What Went Well and What Went Wrong
What Went Well
- Margins and cash discipline: GAAP and non-GAAP gross margin at 10.0% (+70 bps y/y) and non-GAAP operating margin at 4.9% (+50 bps y/y); free cash flow $43M (4th straight positive quarter) .
- Sector outperformance: A&D up 33% y/y; Semi-Cap up 12% y/y “modestly better than expectations,” aided by share gains and higher-level integration wins .
- Strategic execution: “Controlling what we can control”; raised FY24 FCF target to $80–$90M driven by inventory down >$140M y/y and improved working capital .
What Went Wrong
- Demand headwinds: Medical (-16% y/y) on inventory normalization; Next-Gen Communications (-36% y/y) on capex slowdown and disengagement with a large customer; Advanced Computing (-6% y/y) due to HPC timing .
- Sequential margin pressure: Operating margins down q/q due to seasonal payroll taxes and higher variable expenses despite steady gross margin .
- Tax rate headwind: Non-GAAP effective tax rate 24% in Q1 with higher 2024 ETR driven by China incentive expiry and global minimum tax implementations .
Financial Results
Income Statement and Margins (GAAP and non-GAAP)
Sector Mix and Revenue
Cash Flow, Balance Sheet, and Working Capital KPIs
Estimates vs Actuals (Q1 2024)
- *Consensus from S&P Global was unavailable at time of writing due to API limits. Values retrieved from S&P Global.
Guidance Changes
Additional non-GAAP exclusions for Q2 2024: approx. $4.4M stock-based comp, $1.2M intangibles amortization, ~$2.0M restructuring .

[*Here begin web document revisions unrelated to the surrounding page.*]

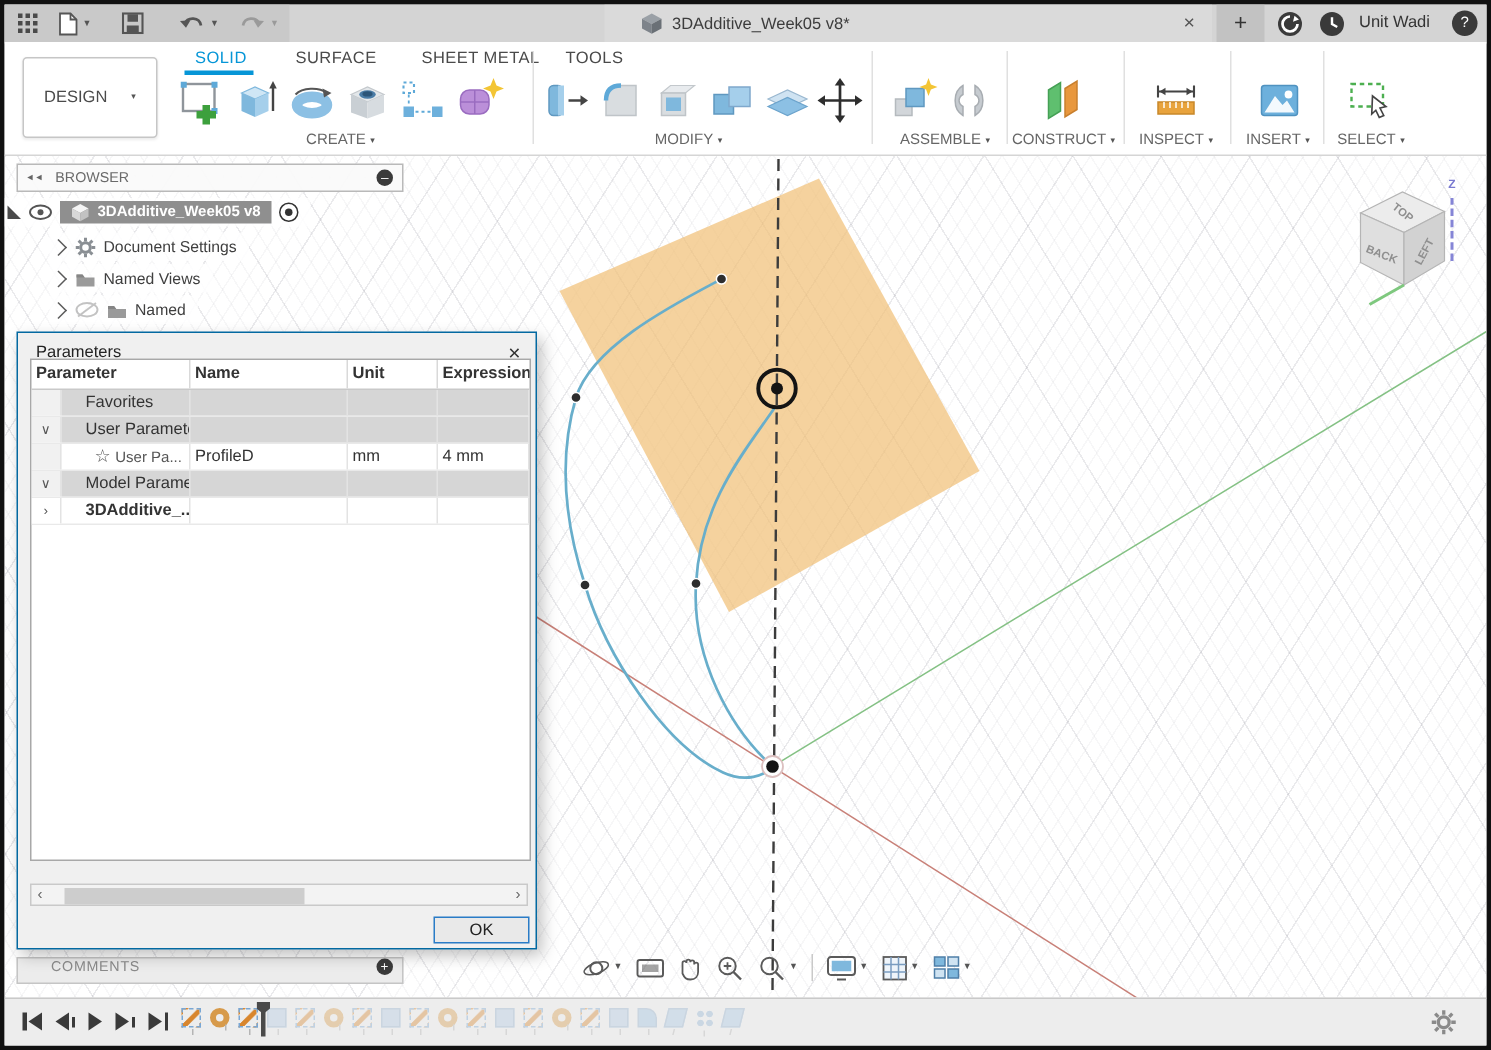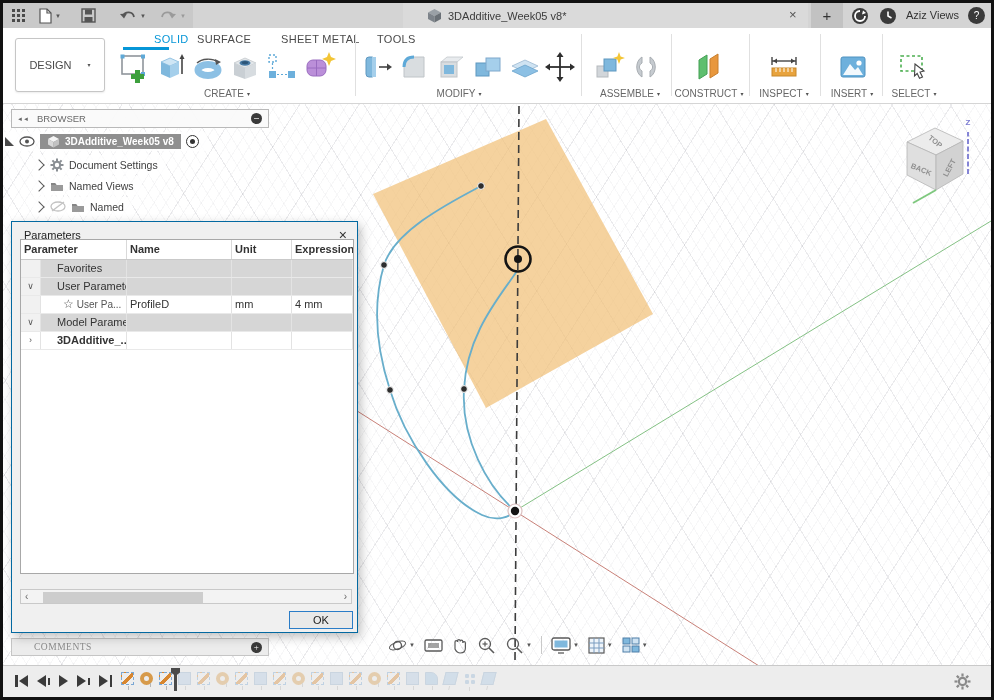--- a/index.html
+++ b/index.html
@@ -177,7 +177,7 @@
           <path d="M9,4.5 V9 L12.5,11" fill="none" stroke="#fff" stroke-width="1.6"></path>
         </svg>
     </div>
-    <span id="tb-user">Aziz Views</span>
+    <span id="tb-user">Unit Wadi</span>
     <div class="tb-ic" style="left:965px">
       <span class="circle-btn">?</span>
     </div>

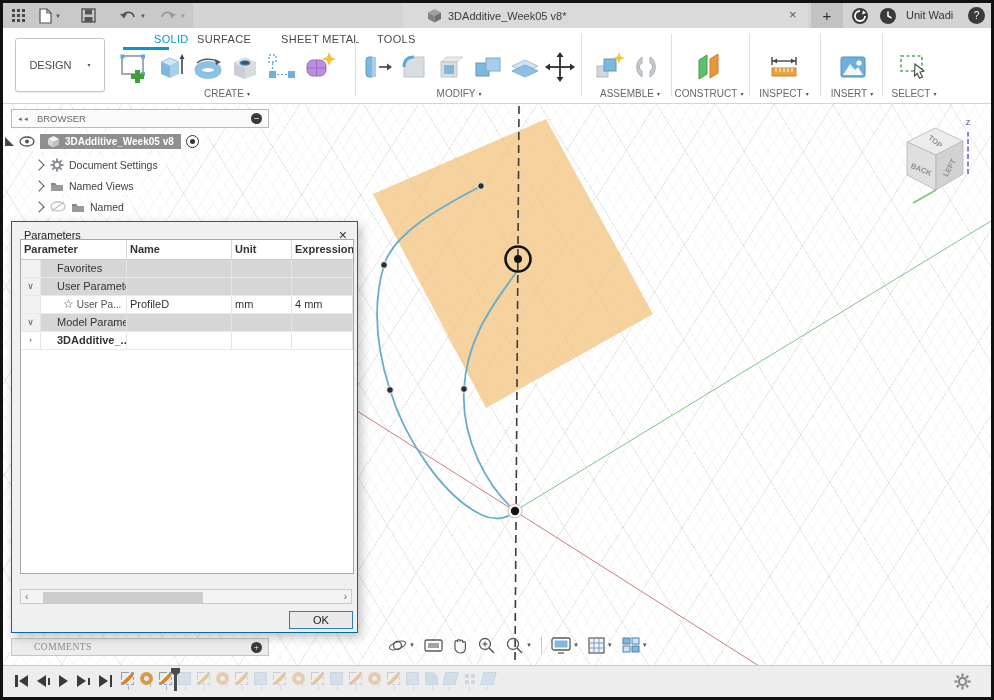--- a/index.html
+++ b/index.html
@@ -26,7 +26,7 @@
   #design-btn{position:absolute;left:12px;top:10px;width:88px;height:52px;background:#fff;border:1px solid #c6c6c6;border-radius:3px;
               display:flex;align-items:center;justify-content:center;gap:16px;font-size:11px;color:#4a4a4a;box-shadow:0 1px 2px rgba(0,0,0,.08);}
   .rtab{position:absolute;top:5px;font-size:11px;color:#4a4a4a;letter-spacing:.3px;}
-  .rtab.active{color:#0696d7;margin-left:24px;}
+  .rtab.active{color:#0696d7;}
   #tab-underline{position:absolute;left:120px;top:19px;width:46px;height:3px;background:#0696d7;}
   .ric{position:absolute;top:22px;width:34px;height:34px;}
   .rdiv{position:absolute;top:6px;width:1px;height:62px;background:#e0e0e0;}

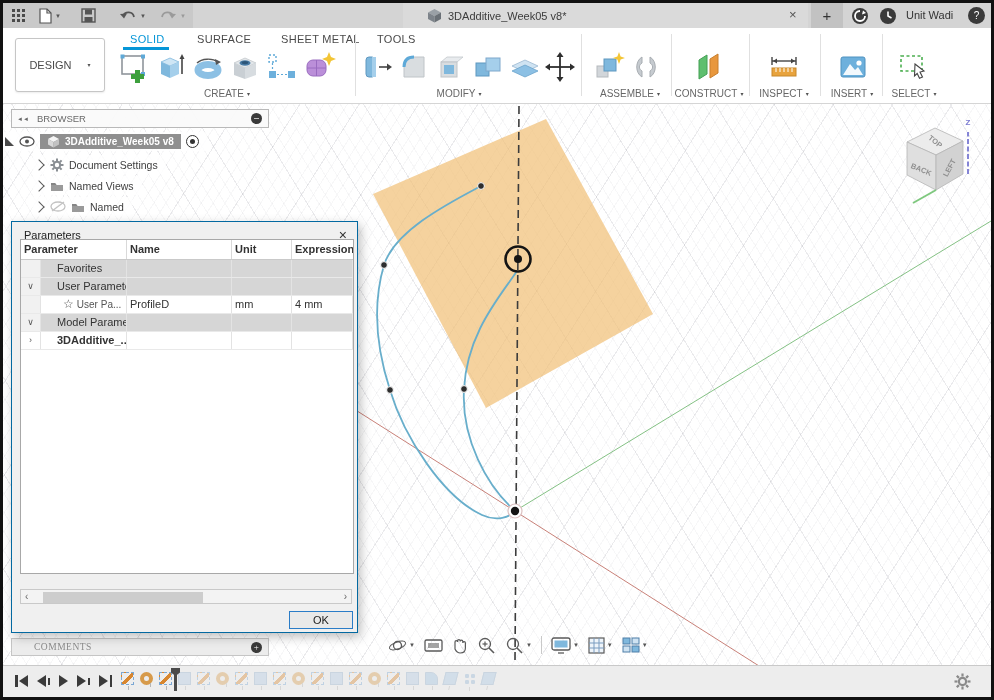--- a/index.html
+++ b/index.html
@@ -55,7 +55,7 @@
 
   
   #comments-bar{position:absolute;left:8px;top:534px;width:256px;height:16px;background:#ececec;border:1px solid #c5c5c5;
-    display:flex;align-items:center;font-size:9.5px;color:#8a8a8a;letter-spacing:.5px;font-family:Liberation Serif, serif;}
+    display:flex;align-items:flex-start;font-size:9.5px;color:#8a8a8a;letter-spacing:.5px;}
   #navbar{position:absolute;left:385px;top:529px;height:24px;display:flex;align-items:center;gap:9px;}
   .nav-div{width:1px;height:18px;background:#c9c9c9;}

Earnings Call Themes & Trends
Management Commentary
- “The first quarter was another strong performance… continued solid performance in A&D and double-digit growth in Semi-cap… offset primarily by weakness in our Medical and Communications sectors.” – Jeff Benck, CEO .

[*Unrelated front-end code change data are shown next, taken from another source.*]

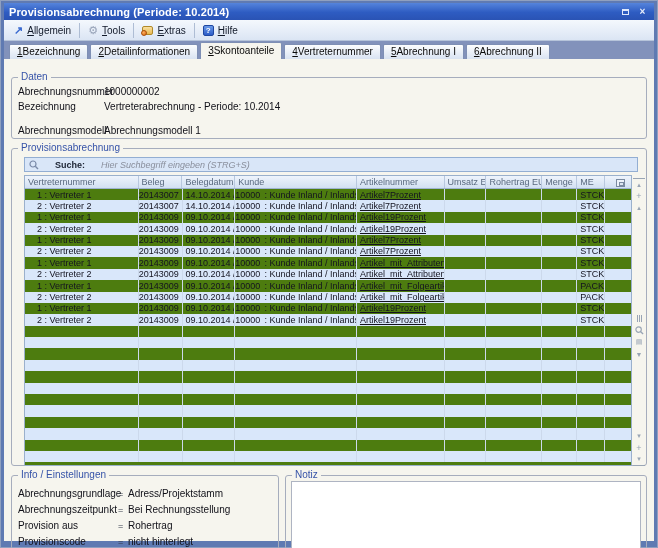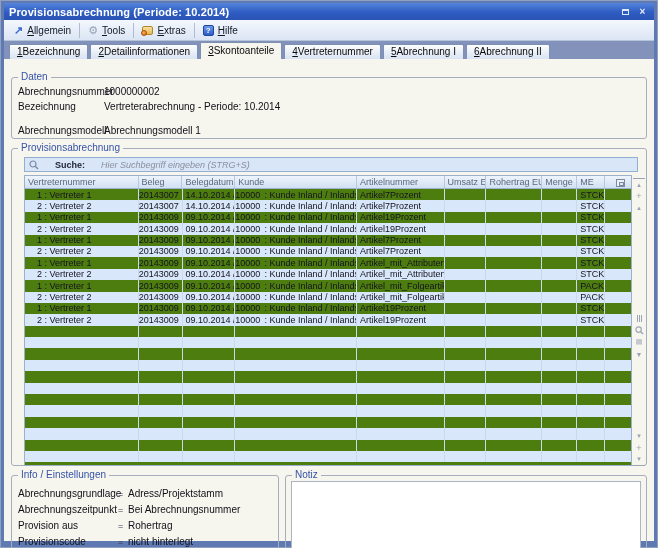--- a/index.html
+++ b/index.html
@@ -115,7 +115,7 @@
   .cell.c3 { display:flex; }
   .cell.c3 .knr { width:34px; text-align:right; }
   .cell.c3 .kname { padding-left:4px; }
-  .cell.c4 { padding-left:3px; }
+  .cell.c4 { padding-left:3px;text-decoration:underline; }
   .cell.c8 { padding-left:3px;text-align:right; }
 
   .corner-icon { position:relative; display:block; width:9px; height:8px; margin:2px 0 0 8px;

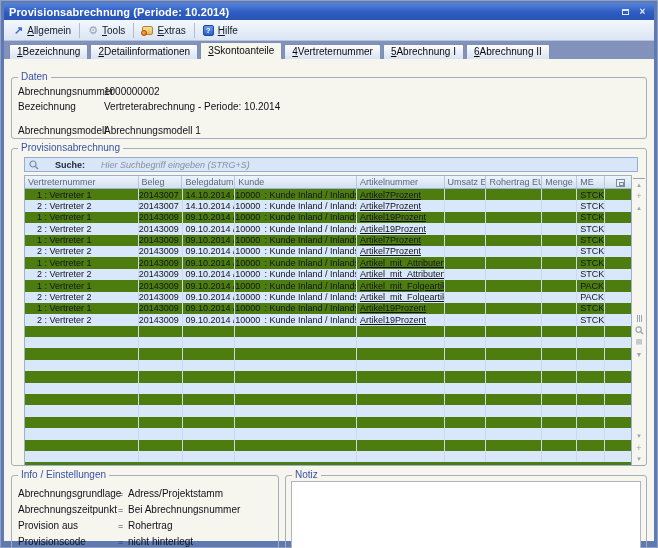--- a/index.html
+++ b/index.html
@@ -623,7 +623,7 @@
             <div class="info-row">
               <span class="ilabel">Abrechnungszeitpunkt</span>
               <span class="ibullet">=</span>
-              <span>Bei Abrechnungsnummer</span>
+              <span>Bei Rechnungsstellung</span>
             </div>
             <div class="info-row">
               <span class="ilabel">Provision aus</span>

- “We are raising our free cash flow target for the year from $70 million to $80 million to now $80 million to $90 million.” – Jeff Benck .

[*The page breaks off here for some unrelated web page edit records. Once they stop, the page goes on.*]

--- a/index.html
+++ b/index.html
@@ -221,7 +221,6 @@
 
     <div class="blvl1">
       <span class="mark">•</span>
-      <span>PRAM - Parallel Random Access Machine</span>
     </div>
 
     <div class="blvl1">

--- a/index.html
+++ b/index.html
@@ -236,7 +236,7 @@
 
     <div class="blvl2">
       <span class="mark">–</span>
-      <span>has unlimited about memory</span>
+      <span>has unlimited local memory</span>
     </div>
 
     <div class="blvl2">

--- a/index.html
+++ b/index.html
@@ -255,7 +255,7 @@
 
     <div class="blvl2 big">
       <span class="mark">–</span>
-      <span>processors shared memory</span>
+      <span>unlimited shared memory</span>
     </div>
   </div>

- “Non-GAAP… exclude stock-based compensation beginning in Q1… to enable more direct comparability to our peers.” – Arvind Kamal, Interim CFO .
- “We displaced a competitor to provide both engineering and manufacturing services for an integrated defense system program.” – Jeff Benck .
- “Communications sector… broad pressure on capital spending… disengagement with a large customer… do not expect sector revenues to improve during 2024.” – Jeff Benck .
Q&A Highlights
- AI/HPC demand pattern: Management expects AI-related HPC to broaden opportunities and potentially reduce lumpiness vs large, episodic national lab builds .
- Semi-Cap share gains: Expanding precision machining and higher-level integration; investments in Penang and Mesa to be ready for upcycle; recovery more 2025-skewed .
- Communications outlook: Disengagement with a large customer and weaker carrier capex; no 2024 recovery expected, though pursuing new opportunities .
- Medical recovery timing: Destocking and normalization likely to weigh for “next few quarters,” with potential improvement thereafter as lead times normalize .
- Margin durability: Gross margin guided ~10% in Q2; favorable mix (weaker low-margin comms/compute), cost alignment, and operational efficiency underpin sustainability .
Estimates Context
- We attempted to retrieve S&P Global consensus for Q1 2024 revenue and EPS but the data was unavailable due to API limits at the time of analysis. As a result, we do not provide comparisons of actuals versus Street for Q1 2024 (Values retrieved from S&P Global were unavailable).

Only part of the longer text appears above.